# Thought this was funny.



## derk (Nov 24, 2009)

Got a little kick out of this video. Don't know what i would do if i was in those situations, i'd probably run off too.

http://media.mtvnservices.com/video...ng=False&InboxSortBy=Date&n=1993421676&geo=US


----------



## 08beast (Sep 10, 2009)

that was hillarious. best thing i've seen in a while


----------



## tumbleweed (Nov 23, 2009)

:lol: thats pretty good !!!!


----------



## codyh (Mar 30, 2009)

hahaha


----------



## skid (Jun 18, 2009)

says the video isn't avaliable in my country?


----------



## GDUBSTOY (Jan 20, 2010)

How much fun would it be to do that and sit back and watch!! :lol:


----------



## Guarino113 (Oct 3, 2009)

lol. thats funny


----------



## Stogi (Feb 24, 2010)

LOL


----------



## BlackBeast (Nov 12, 2009)

Lol!

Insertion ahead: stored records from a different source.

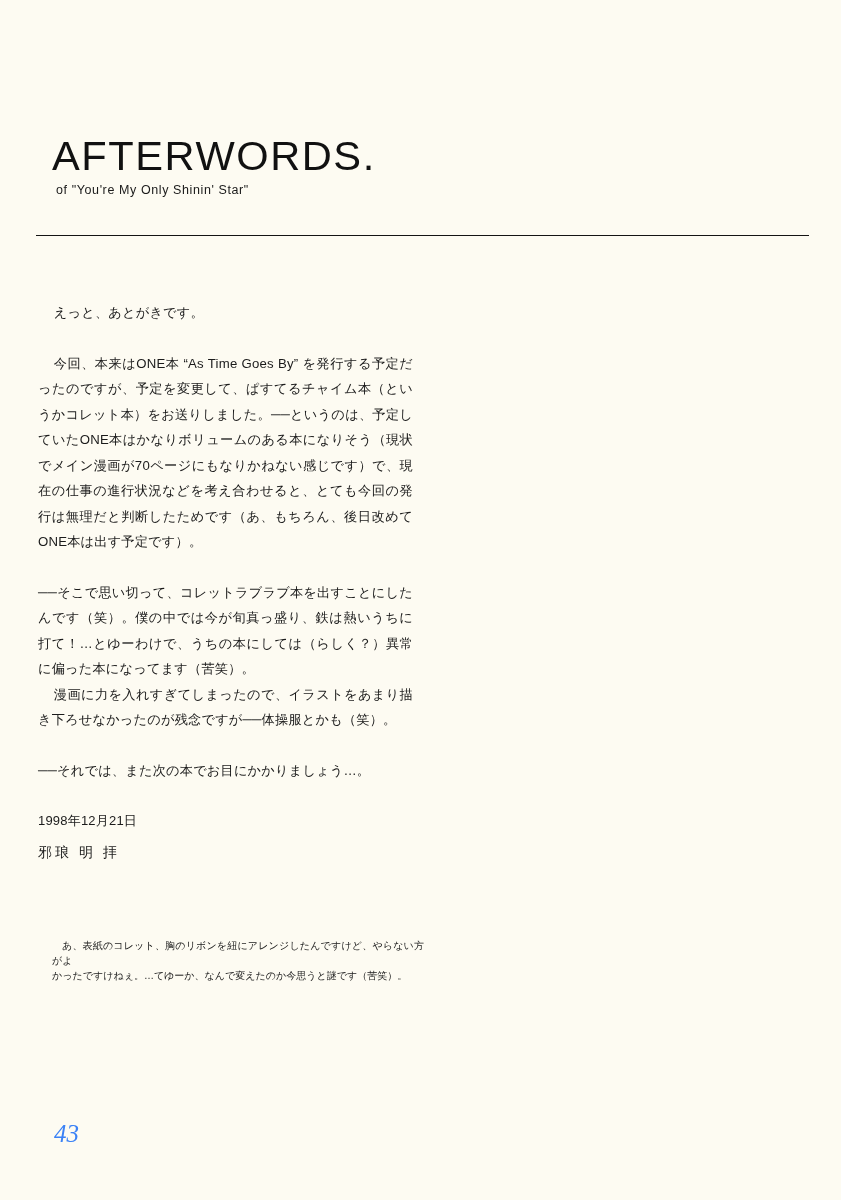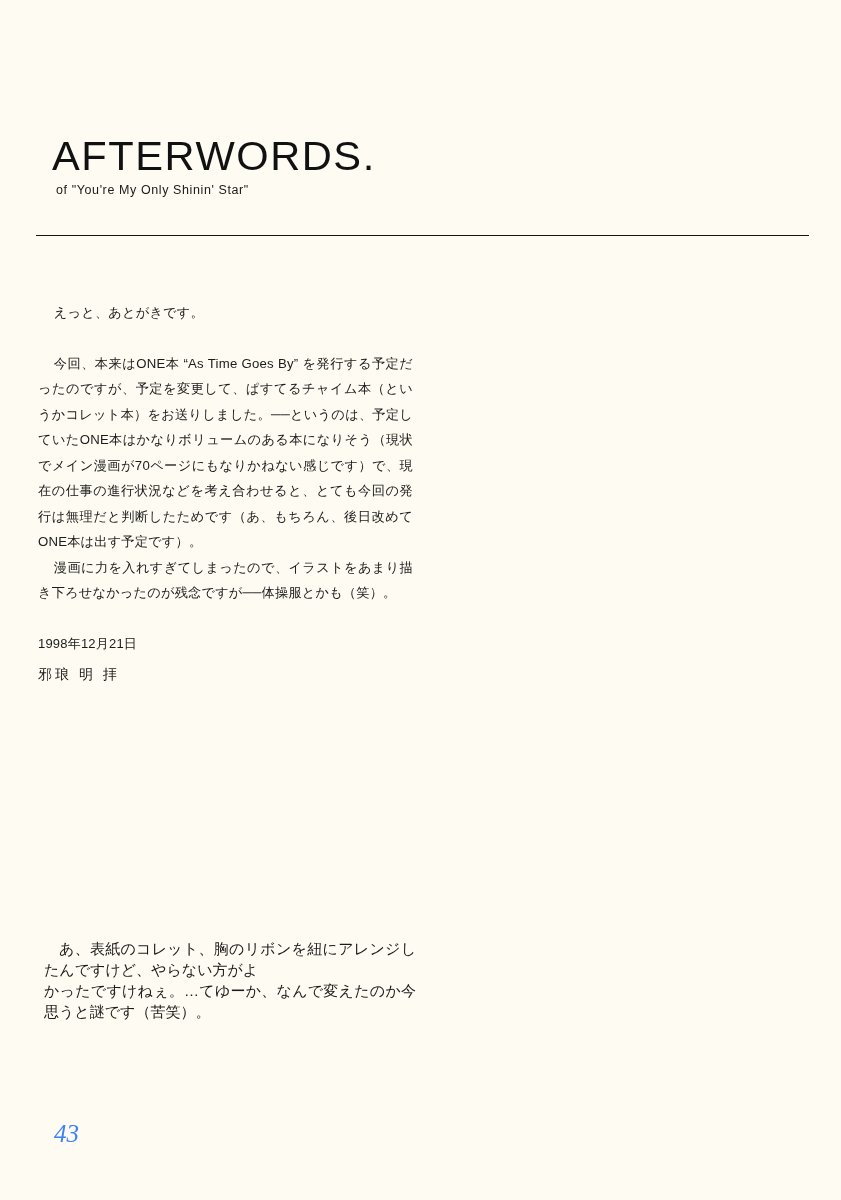--- a/index.html
+++ b/index.html
@@ -84,25 +84,25 @@
   .sig-name {
     margin-top: 6px !important;
     text-align: right;
     padding-right: 18px;
     font-size: 14px;
     letter-spacing: 3px;
   }
 
   .postscript {
     position: absolute;
-    left: 44px;
+    left: 52px;
     top: 938px;
     width: 372px;
-    font-size: 15px;
-    line-height: 21px;
+    font-size: 10px;
+    line-height: 15px;
     color: #1b1b1b;
     text-align: justify;
   }
   .postscript p { margin: 0; }
   .ps-indent { text-indent: 1em; }
 
   .page-number {
     position: absolute;
     left: 54px;
     top: 1120px;
@@ -120,21 +120,23 @@
   <div class="header">
     <h1 class="afterwords-title">AFTERWORDS.</h1>
     <div class="afterwords-sub">of  "You're My Only Shinin' Star"</div>
   </div>
 
   <div class="rule"></div>
 
   <div class="body-text">
     <p class="p-indent">えっと、あとがきです。</p>
     <p class="p-indent gap-md">今回、本来はONE本 “As Time Goes By” を発行する予定だったのですが、予定を変更して、ぱすてるチャイム本（というかコレット本）をお送りしました。──というのは、予定していたONE本はかなりボリュームのある本になりそう（現状でメイン漫画が70ページにもなりかねない感じです）で、現在の仕事の進行状況などを考え合わせると、とても今回の発行は無理だと判断したためです（あ、もちろん、後日改めてONE本は出す予定です）。</p>
+    <p class="gap-lg">──そこで思い切って、コレットラブラブ本を出すことにしたんです（笑）。僕の中では今が旬真っ盛り、鉄は熱いうちに打て！…とゆーわけで、うちの本にしては（らしく？）異常に偏った本になってます（苦笑）。</p>
     <p class="p-indent">漫画に力を入れすぎてしまったので、イラストをあまり描き下ろせなかったのが残念ですが──体操服とかも（笑）。</p>
+    <p class="gap-lg">──それでは、また次の本でお目にかかりましょう…。</p>
     <p class="sig-date">1998年12月21日</p>
     <p class="sig-name">邪琅 明 拝</p>
   </div>
 
   <div class="postscript">
     <p class="ps-indent">あ、表紙のコレット、胸のリボンを紐にアレンジしたんですけど、やらない方がよ</p>
     <p>かったですけねぇ。…てゆーか、なんで変えたのか今思うと謎です（苦笑）。</p>
   </div>
 
   <div class="page-number">43</div>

That was good!


----------



## Ragged Edge (Feb 27, 2010)

That is Funny :lol:


----------



## smokin_6.0 (Jun 21, 2009)

thats great


----------



## derk (Nov 24, 2009)

Glad ya'll enjoyed it!


----------



## Big D (Jun 23, 2009)

I swear the rest of you only said it was funny because skid said we can't see it in Canada :worried:


----------



## drtj (May 3, 2009)

nah! it really is funny:haha:


----------



## firedog (Jan 24, 2009)

dat dar is funnie


----------